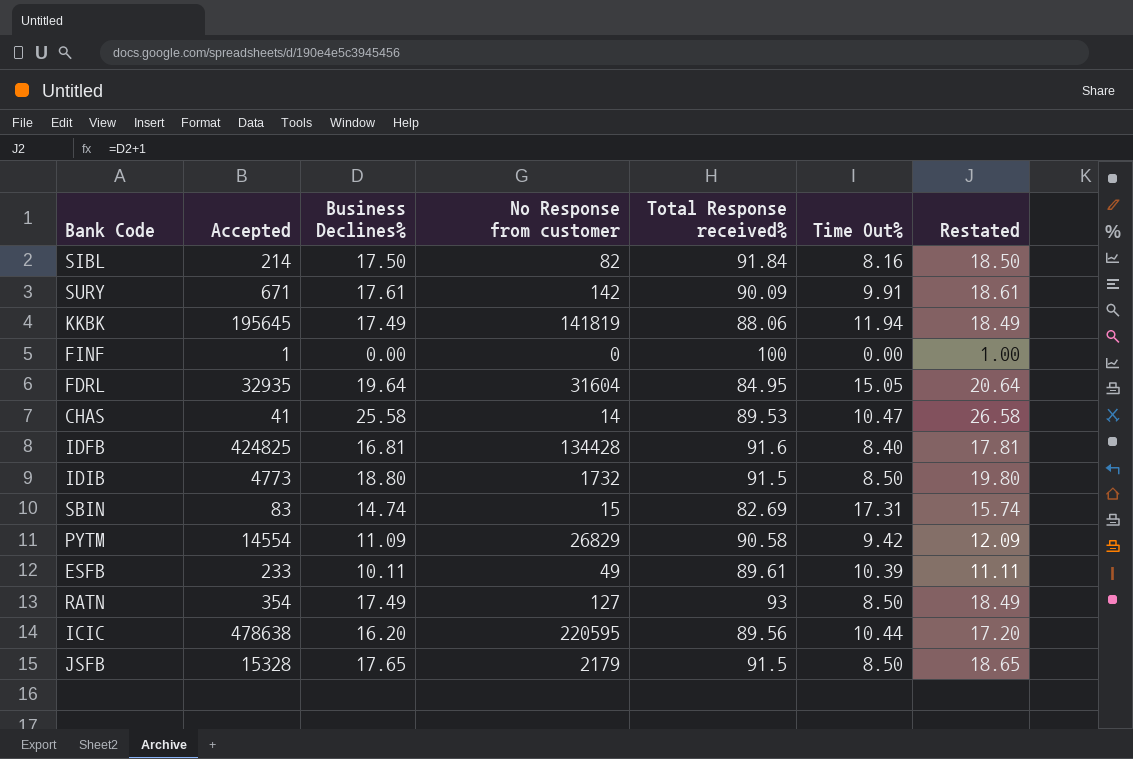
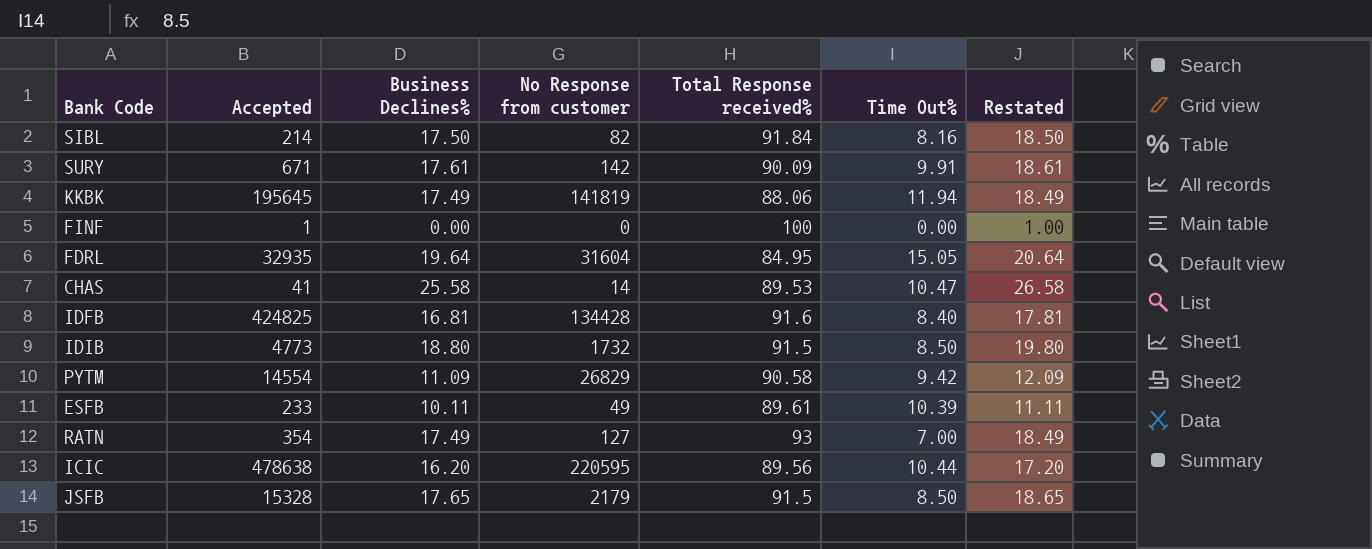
row SBIN: 83 | 14.74 | 15 | 82.69 | 17.31 | 15.74 -> none
RATN | Time Out%: 8.50 -> 7.00

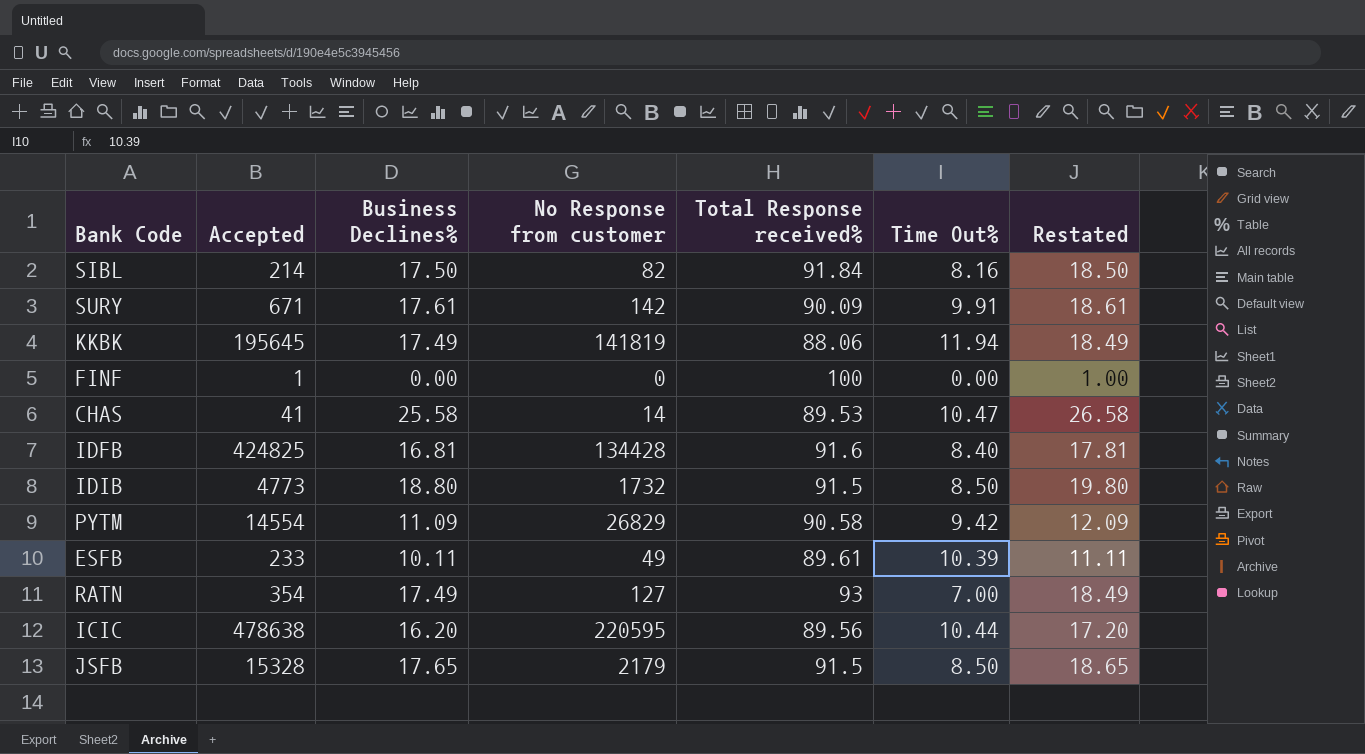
row FDRL: 32935 | 19.64 | 31604 | 84.95 | 15.05 | 20.64 -> none

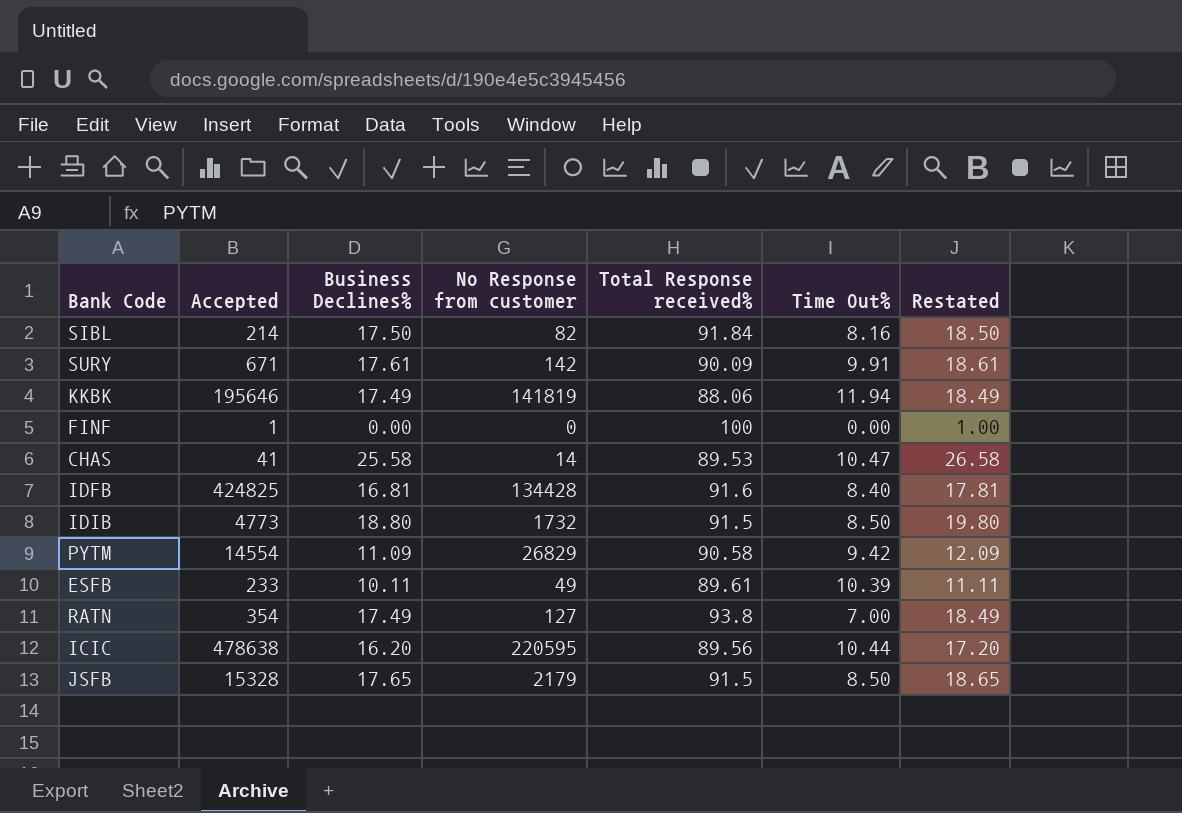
KKBK | Accepted: 195645 -> 195646
RATN | Total Response received%: 93 -> 93.8

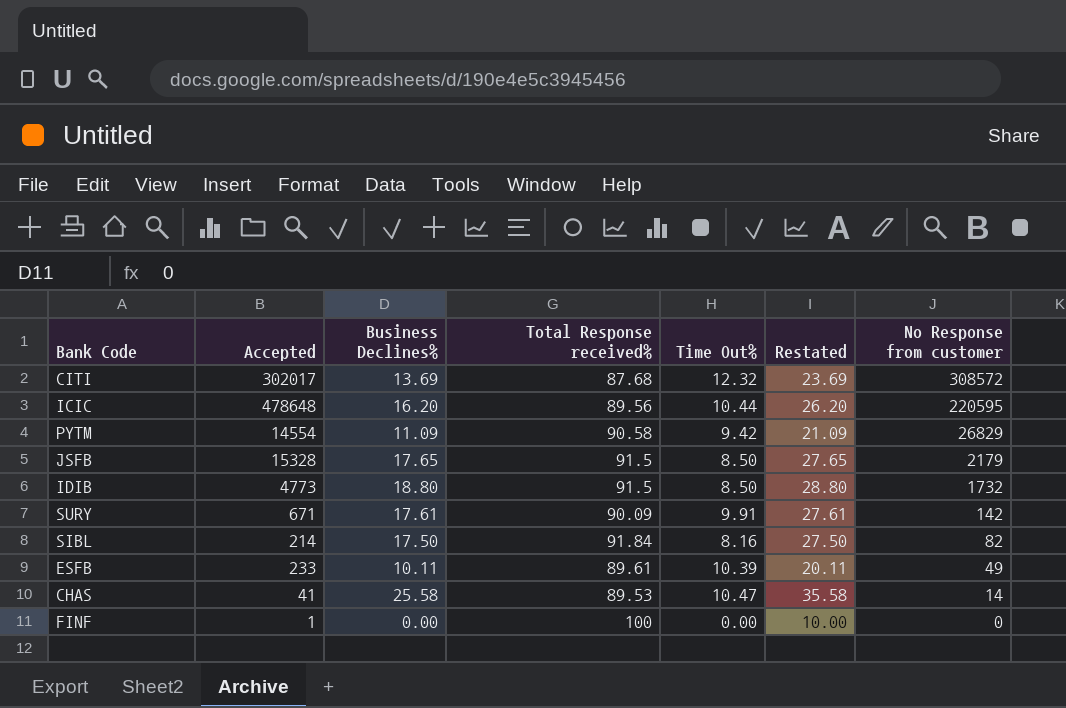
row order: none -> No Response from customer descending
column Restated | formula: [Business Declines%] + 1 -> [Business Declines%] + 10
column No Response from customer | position: 4 -> 7
row KKBK: 195646 | 17.49 | 141819 | 88.06 | 11.94 | 18.49 -> none
row IDFB: 424825 | 16.81 | 134428 | 91.6 | 8.40 | 17.81 -> none
row RATN: 354 | 17.49 | 127 | 93.8 | 7.00 | 18.49 -> none
row CITI: none -> 302017 | 13.69 | 87.68 | 12.32 | 23.69 | 308572
ICIC | Accepted: 478638 -> 478648

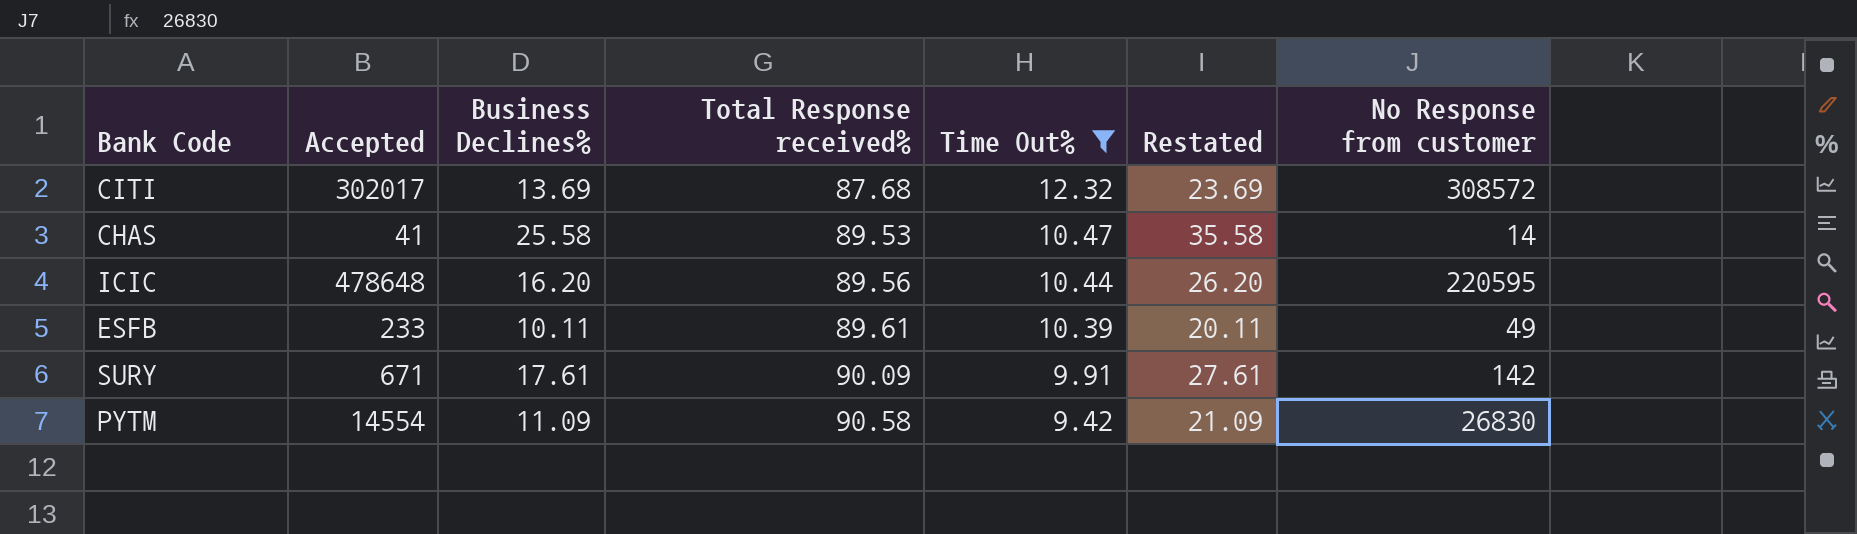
filter: none -> Time Out% >= 9.42
row order: No Response from customer descending -> Total Response received% ascending
PYTM | No Response from customer: 26829 -> 26830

• • • •

» **Required action**
Read the listing. Report every line that includes the word "descending".

» **The answer**
row order: none -> No Response from customer descending
row order: No Response from customer descending -> Total Response received% ascending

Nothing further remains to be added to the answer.